IV-GS Beyrer: Populistische Debatte unredlich - Gut vorbereitetes Konzept der Post - Umstrukturierung bringt allen Beteiligten Vorteile

Wien (OTS) - Wien (PdI) "Der Post muss die Chance gegeben werden, auch nach der Liberalisierung 2011 wettbewerbsfähig zu bleiben, um weiter eine flächendeckende Versorgung sicher stellen zu können.
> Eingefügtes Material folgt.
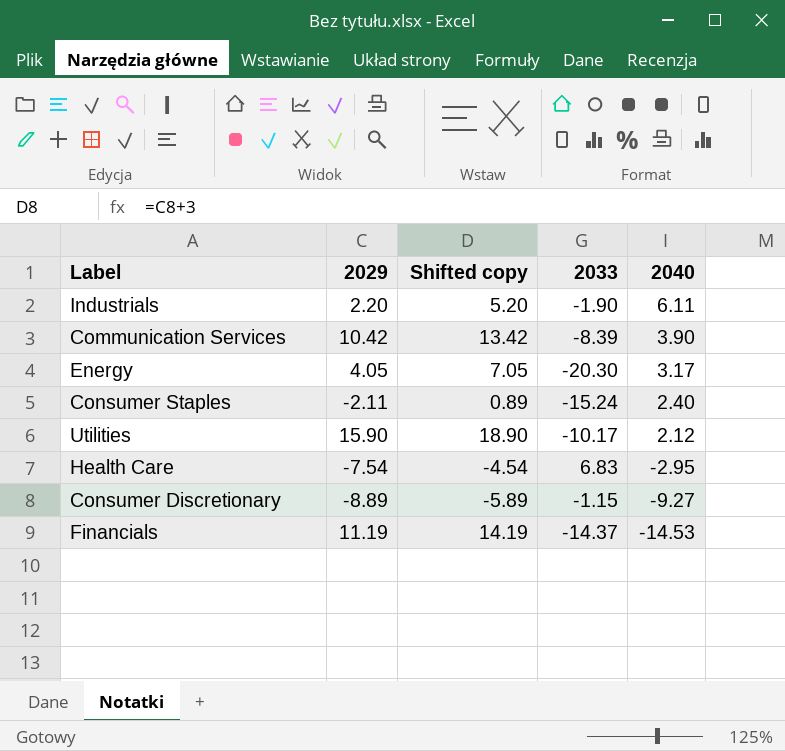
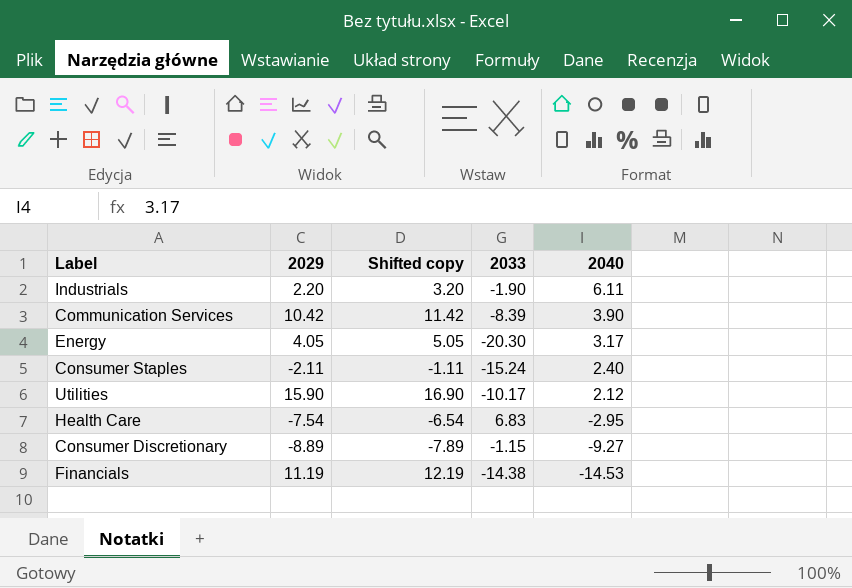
column Shifted copy | formula: [2029] + 3 -> [2029] + 1
Financials | 2033: -14.37 -> -14.38

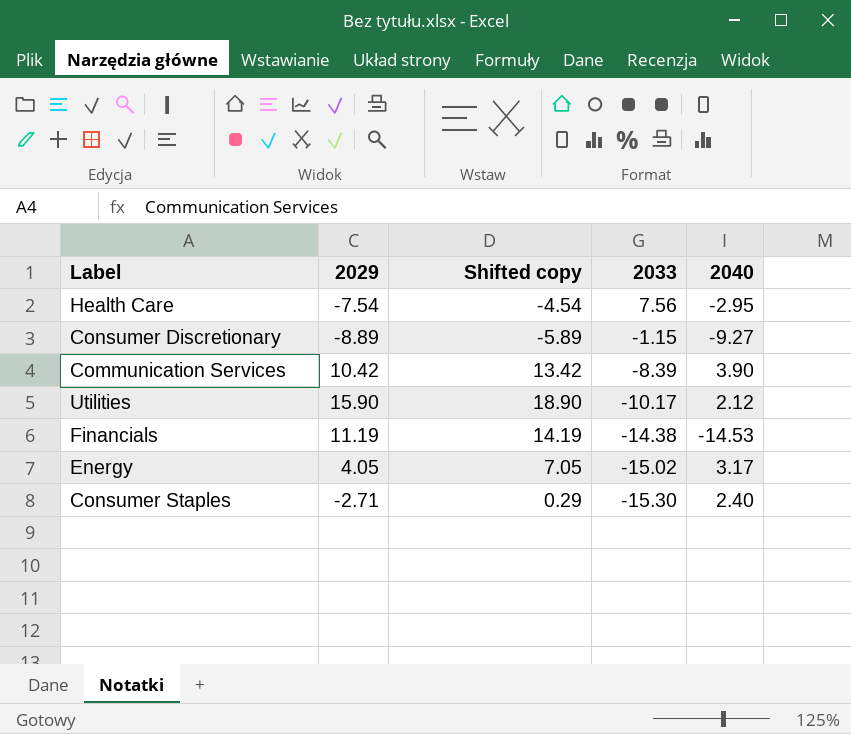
row order: 2040 descending -> 2033 descending
column Shifted copy | formula: [2029] + 1 -> [2029] + 3
row Industrials: 2.20 | 3.20 | -1.90 | 6.11 -> none
Health Care | 2033: 6.83 -> 7.56
Energy | 2033: -20.30 -> -15.02
Consumer Staples | 2029: -2.11 -> -2.71
Consumer Staples | 2033: -15.24 -> -15.30

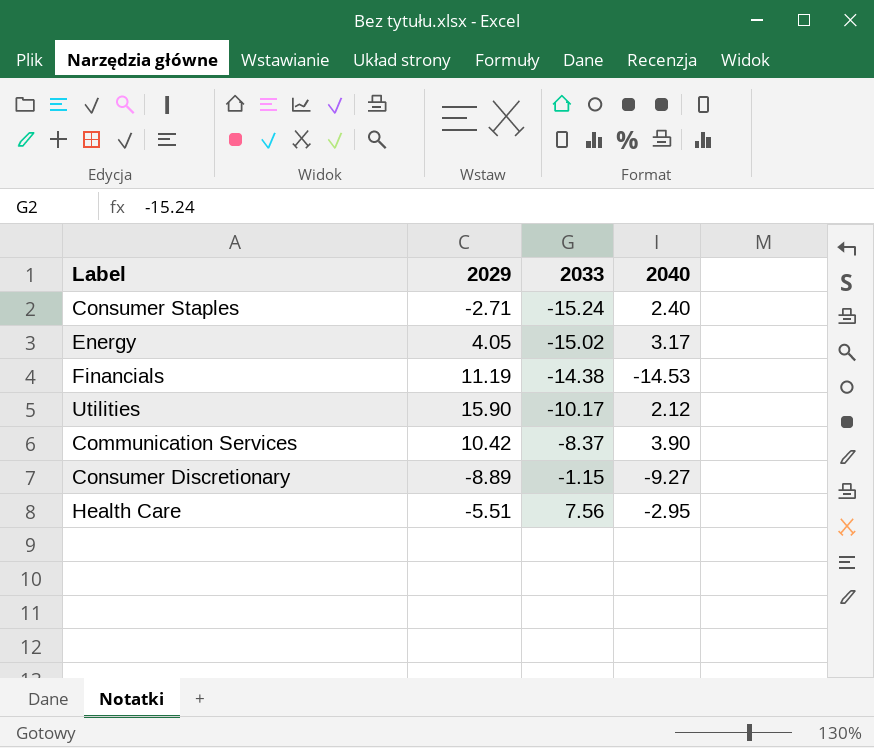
row order: 2033 descending -> 2033 ascending
column Shifted copy | formula: [2029] + 3 -> none
Consumer Staples | 2033: -15.30 -> -15.24
Communication Services | 2033: -8.39 -> -8.37
Health Care | 2029: -7.54 -> -5.51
Daher sind jetzt die richtigen strukturellen Maßnahmen zu setzen. Vor diesem Hintergrund ist die derzeitige populistische Debatte über die Zukunft des Unternehmens in hohem Maße unredlich", betonte der Generalsekretär der Industriellenvereinigung (IV) Mag. Markus Beyrer heute, Donnerstag. "Aus kurzfristigen Motiven wird von politischer Seite Stimmung gegen das Post-Management gemacht. Dabei wäre es vielmehr Aufgabe der Politik, Rahmenbedingungen für die bestmögliche Aufstellung des Unternehmens zu schaffen. Die Umsetzung und Methodik der gesetzlich ohnehin verankerten Versorgungssicherheit soll jedenfalls der Post selbst überlassen werden. Das ständige Hineinregieren der Bundes-, Landes- und Gemeinde-Politik in ein börsennotiertes Unternehmen ist jedenfalls kontraproduktiv", so der IV-Generalsekretär.
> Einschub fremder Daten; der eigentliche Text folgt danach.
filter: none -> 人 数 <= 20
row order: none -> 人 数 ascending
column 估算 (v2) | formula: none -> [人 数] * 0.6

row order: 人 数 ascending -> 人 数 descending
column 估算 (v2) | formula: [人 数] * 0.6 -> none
Beyrer betonte, die Post verfüge über ein "gut vorbereitetes Konzept, das es jetzt gemeinsam mit den privaten Partnern umzusetzen gilt. Die Pläne des Managements bringen für alle Beteiligten Vorteile. Hier gilt es jetzt für alle, gemeinsam beizutragen." Die Kunden der Post würden von den besseren Öffnungszeiten der Post-Partner profitieren, diese durch die Vergütung sowie Zusatzverdienste in ihrem Kerngeschäft durchschnittlich 20 Prozent mehr Kunden gewinnen. "Die Post-Partner leisten somit einen wichtigen Beitrag zur Versorgungsinfrastruktur der Gemeinden."

Es sei sinnvoll und notwendig, unrentable Postämter durch Post-Partner zu ersetzen - zudem sollen in 150 Gemeinden zusätzliche Post Partner etabliert werden. "Die Post verkleinert also ihr Filialnetz nicht - sie vergrößert es zum Wohle der Kunden. Des Weiteren hat die Post insbesondere bereits klargestellt, dass keine Beschäftigten gekündigt werden. Gewerkschaftliche Angst-Propanganda, wonach es um Jobabbau durch das Zusperren von Ämtern geht, ist völlig unangebracht", betonte der IV-Generalsekretär. Die Politik sei gerade angesichts der wirtschaftlich schwierigen Gesamtsituation und der notwendigen Wettbewerbsfähigkeit des Unternehmens aufgefordert, "bei einem so wichtigen Dienstleister wie der Post verantwortlich zu agieren und langfristig zu denken", sagte Beyrer.